Pada isu kualitas manusia, bidang kesehatan dan pendidikan merupakan prioritas yang tak dapat dinegosiasikan. Anggaran dan program kesehatan meningkat pesat (naik dua kali lipat dari 2014) sehingga akses warga terhadap kesehatan makin tinggi. Khusus pendidikan, isunya bukan sekadar menambah waktu lama sekolah (misalnya wajib belajar 12 tahun), melainkan juga desain sekolah vokasi yang terkait langsung dengan sumber daya ekonomi dan keterampilan tenaga kerja. Kualifikasi tenaga kerja dipetakan dengan jelas sehingga kurikulum sekolah vokasi dapat didesain sesuai kebutuhan.

Sementara, agenda pemerataan dan keadilan pembangunan dipertajam dengan akses pendidikan dan kesehatan tersebut. Akses ekonomi yang besar tidak lagi semata akibat dari penguasaan aset (modal dan tanah), tetapi oleh pengetahuan dan kapabilitas. Jika seluruh warga di perdesaan dan daerah tertinggal dinaikkan derajat kapabilitasnya, inklusi pembangunan bisa dilaksanakan secara lebih utuh.

Dua soal yang menjadi unsur penopang bagi keberlanjutan dan efektivitas pembangunan adalah lingkungan hidup dan relasi pemerintah pusat-daerah. Selama puluhan tahun pembangunan ekonomi dipacu dengan titik tumpu eksplorasi dan eksploitasi SDA. Aneka capaian pembangunan luluh lantak akibat pengabaian daya dukung lingkungan tersebut. Banjir, kekeringan, kebakaran (hutan dan kebun), dan perubahan iklim adalah ongkos pembangunan yang mengerikan. Model itu harus dihentikan diganti dengan pembangunan yang meninggikan lingkungan.

Selebihnya, otonomi daerah memberikan kewenangan yang lebih luas kepada pemerintah daerah untuk menyusun agenda pembangunannya sendiri.

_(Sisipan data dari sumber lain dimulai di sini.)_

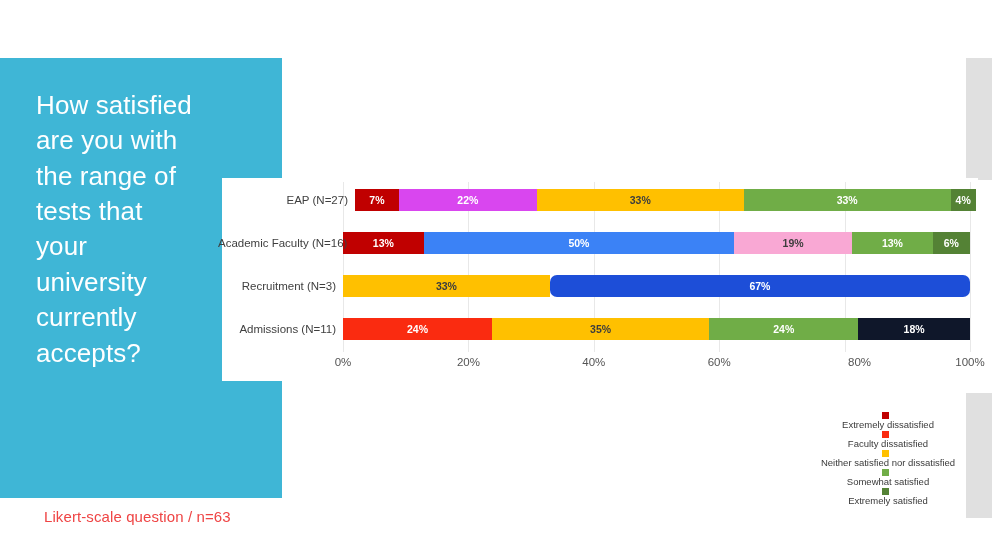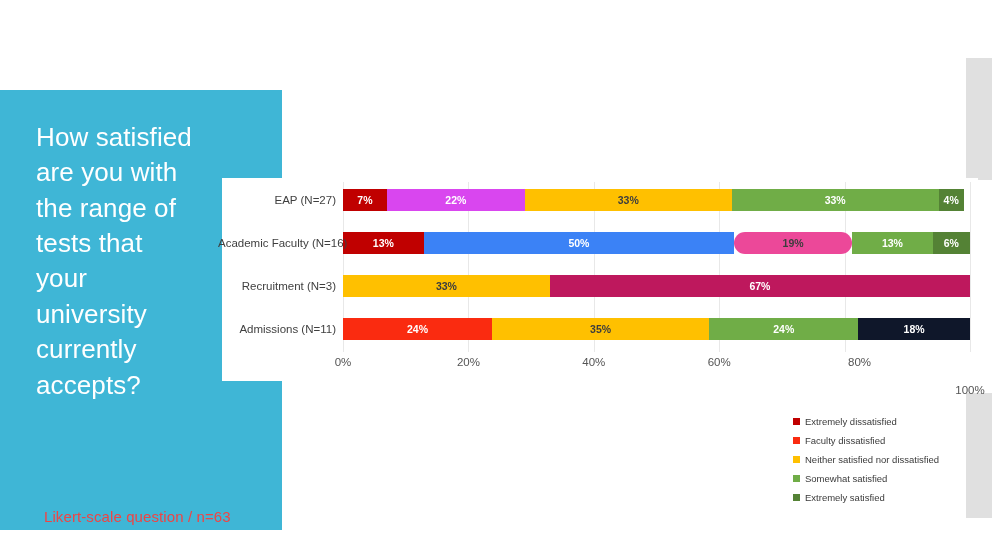"How satisfied" .title-panel { margin-top: 32px -> none }
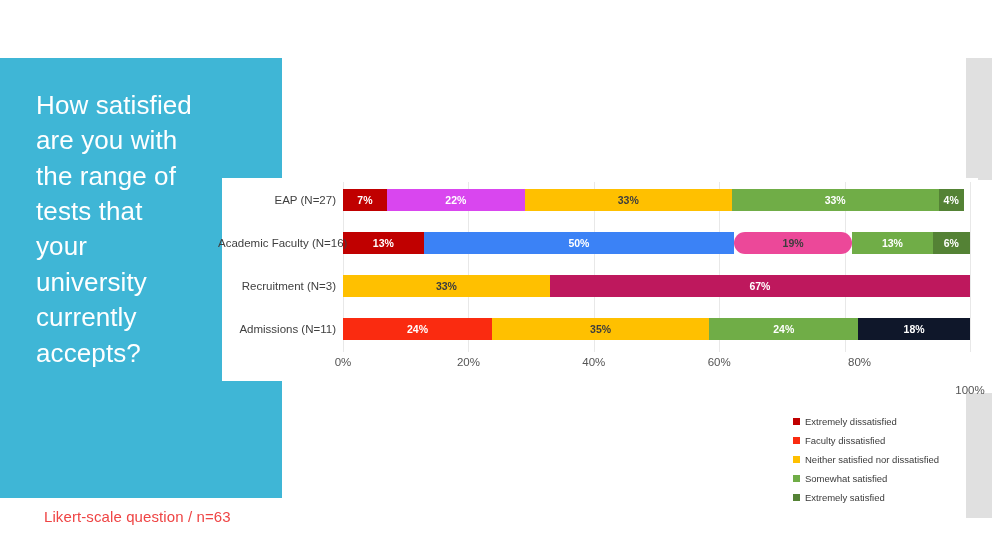"EAP (N=27)" div.cat-row { margin-left: none -> 12px }
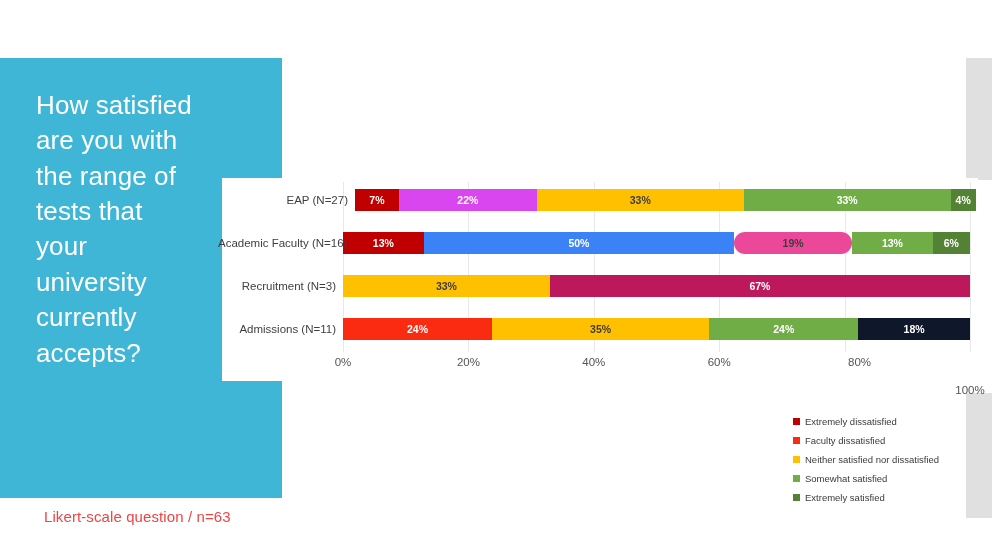"19%" div.seg { background: #ec4899 -> #f9a8d4; border-radius: 11px -> none }
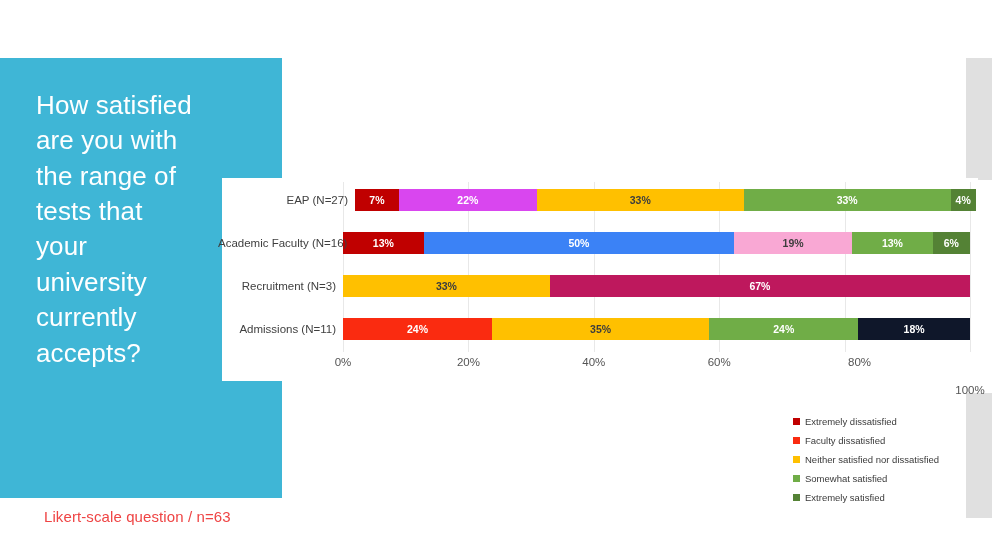"67%" div.seg { background: #be185d -> #1d4ed8; border-radius: none -> 7px }
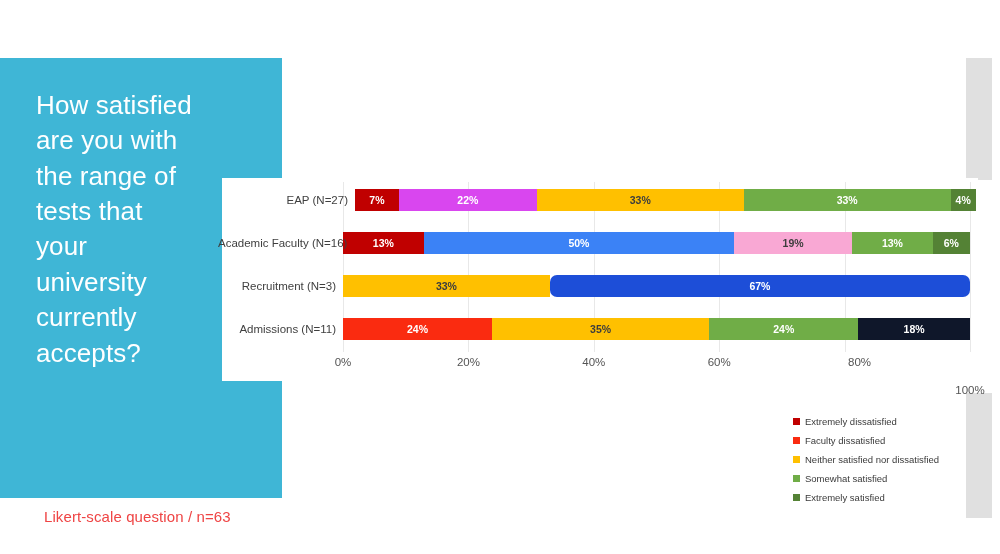"100%" div.xtick { margin-top: 28px -> none }
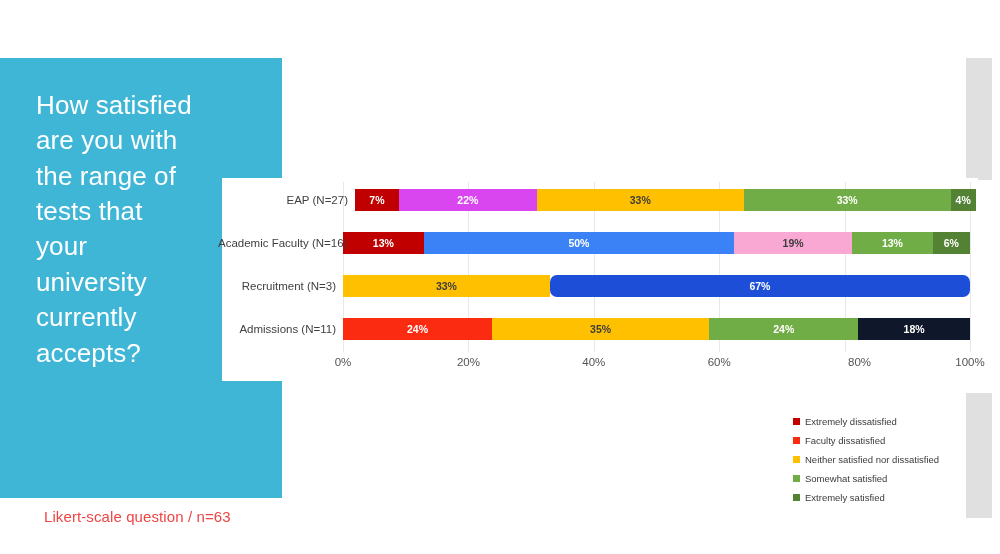"Extremely dissatisfied" .legend-item { flex-direction: none -> column }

Ini tentu saja bagus sepanjang tidak mengisolasi untuk bergandengan tangan dengan pemerintah daerah lain atau pemerintah pusat. Agenda nasional membutuhkan kolaborasi, bukan kompetisi, antara pemerintah pusat dan daerah. Keduanya menyatu: manunggal dalam pembangunan. Agenda itulah yang mesti diperjuangkan dan dirawat dengan akal sehat.

Sumber kekuatan dan kemajuan telah dirintis sejak lama, khususnya pasca-krisis 1997/1998. Pencapaian empat tahun terakhir merupakan modal besar untuk memperkuat laju pembangunan ekonomi nasional. Fondasi dan tiang sudah berdiri kokoh, tinggal menutup dengan atap yang luas untuk melindungi setiap warga negara. Agenda penguatan reformasi struktural, mutu manusia, keadilan pembangunan, kelestarian lingkungan, dan relasi yang padu antara pemerintah pusat dan daerah merupakan babakan baru pembangunan yang harus dimenangkan.

Keberadaannya bukan cuma sebagai kelanjutan dari sumber kekuatan (domestik) yang telah diperoleh, melainkan juga meningkatkan level pembangunan ke tingkat berikutnya (internasional). Indonesia maju bukan semata kesanggupan mengeksplorasi potensi, melainkan juga meninggikan peran dalam pentas ekonomi yang lebih besar di altar dunia.